(Beginning of Provided material)
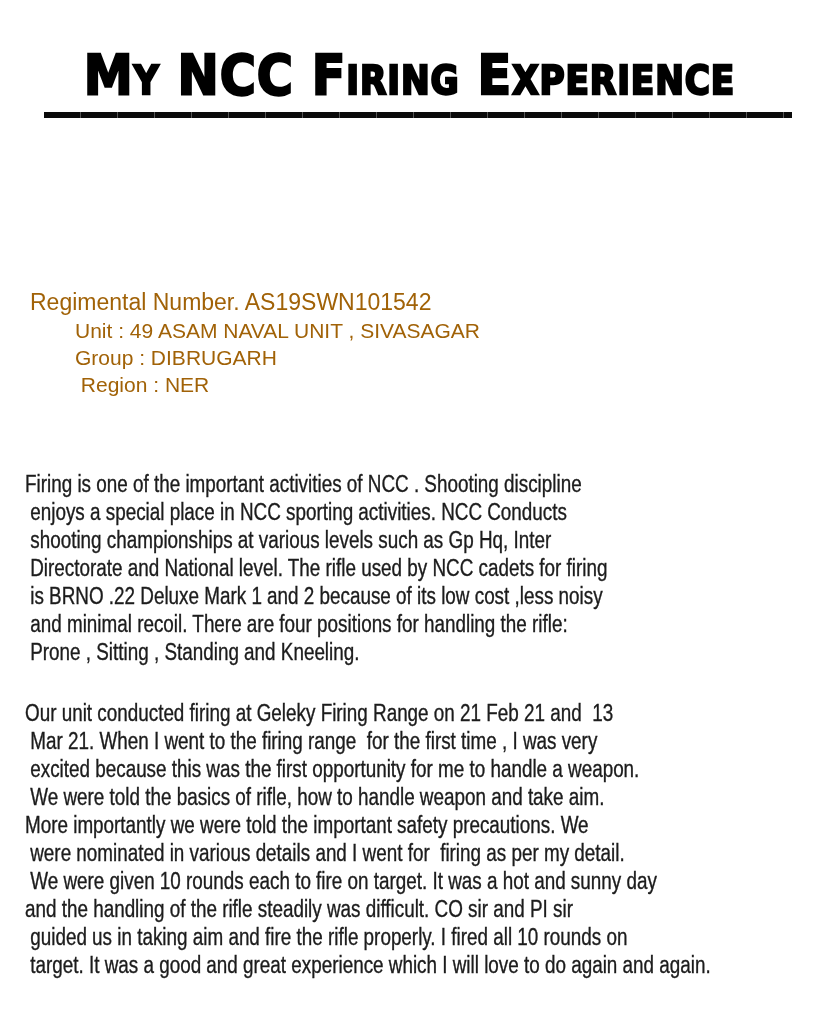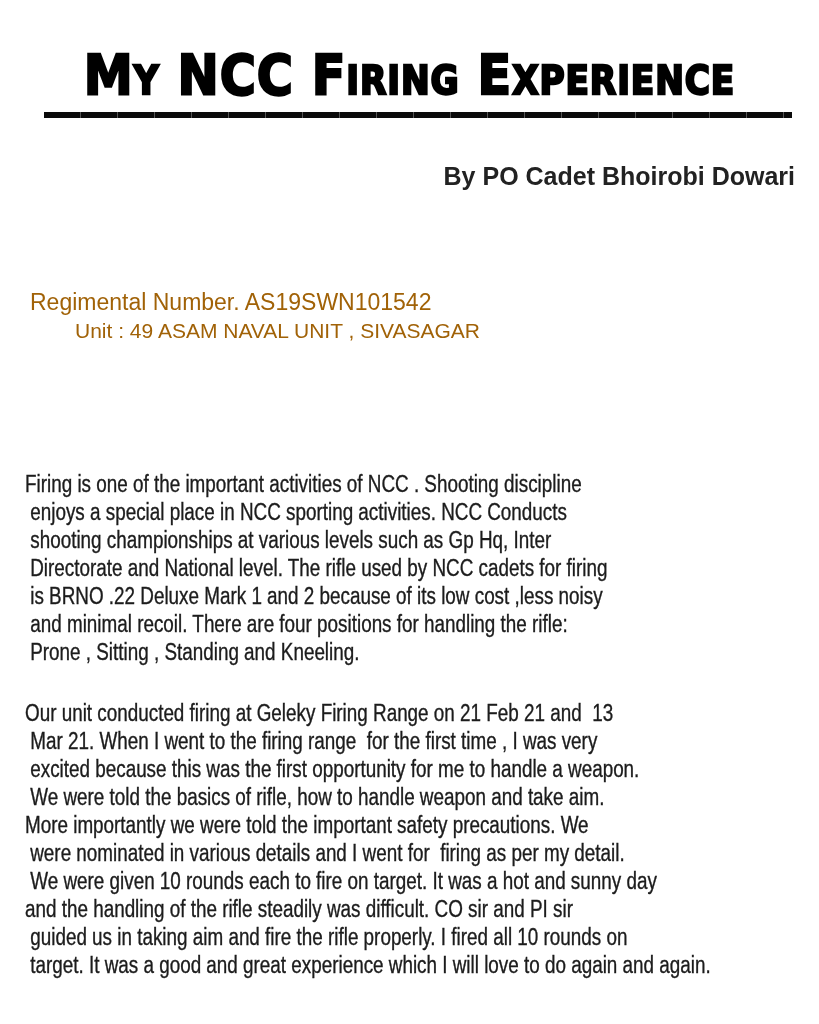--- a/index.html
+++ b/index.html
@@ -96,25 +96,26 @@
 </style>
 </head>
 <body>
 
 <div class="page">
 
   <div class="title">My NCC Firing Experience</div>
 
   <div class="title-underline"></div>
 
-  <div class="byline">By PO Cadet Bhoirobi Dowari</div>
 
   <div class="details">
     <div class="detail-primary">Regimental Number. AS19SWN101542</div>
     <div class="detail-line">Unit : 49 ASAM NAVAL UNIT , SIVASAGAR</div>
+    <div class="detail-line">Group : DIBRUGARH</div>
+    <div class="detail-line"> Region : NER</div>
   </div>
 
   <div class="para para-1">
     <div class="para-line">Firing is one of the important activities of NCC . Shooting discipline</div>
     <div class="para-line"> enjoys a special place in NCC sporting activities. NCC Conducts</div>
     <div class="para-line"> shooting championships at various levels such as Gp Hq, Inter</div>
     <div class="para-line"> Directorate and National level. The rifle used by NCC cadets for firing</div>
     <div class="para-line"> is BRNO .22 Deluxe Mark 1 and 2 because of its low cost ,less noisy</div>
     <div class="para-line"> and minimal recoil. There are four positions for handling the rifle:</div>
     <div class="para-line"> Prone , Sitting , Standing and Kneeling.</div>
(End of Provided material)
* Work to be completed *
Exact repeats of the lines from the first one in the data through the line containing "Cadet Bhoirobi Dowari</div>" make up the answer. Pictures do not.

* Exercise response *
--- a/index.html
+++ b/index.html
@@ -96,25 +96,26 @@
 </style>
 </head>
 <body>
 
 <div class="page">
 
   <div class="title">My NCC Firing Experience</div>
 
   <div class="title-underline"></div>
 
-  <div class="byline">By PO Cadet Bhoirobi Dowari</div>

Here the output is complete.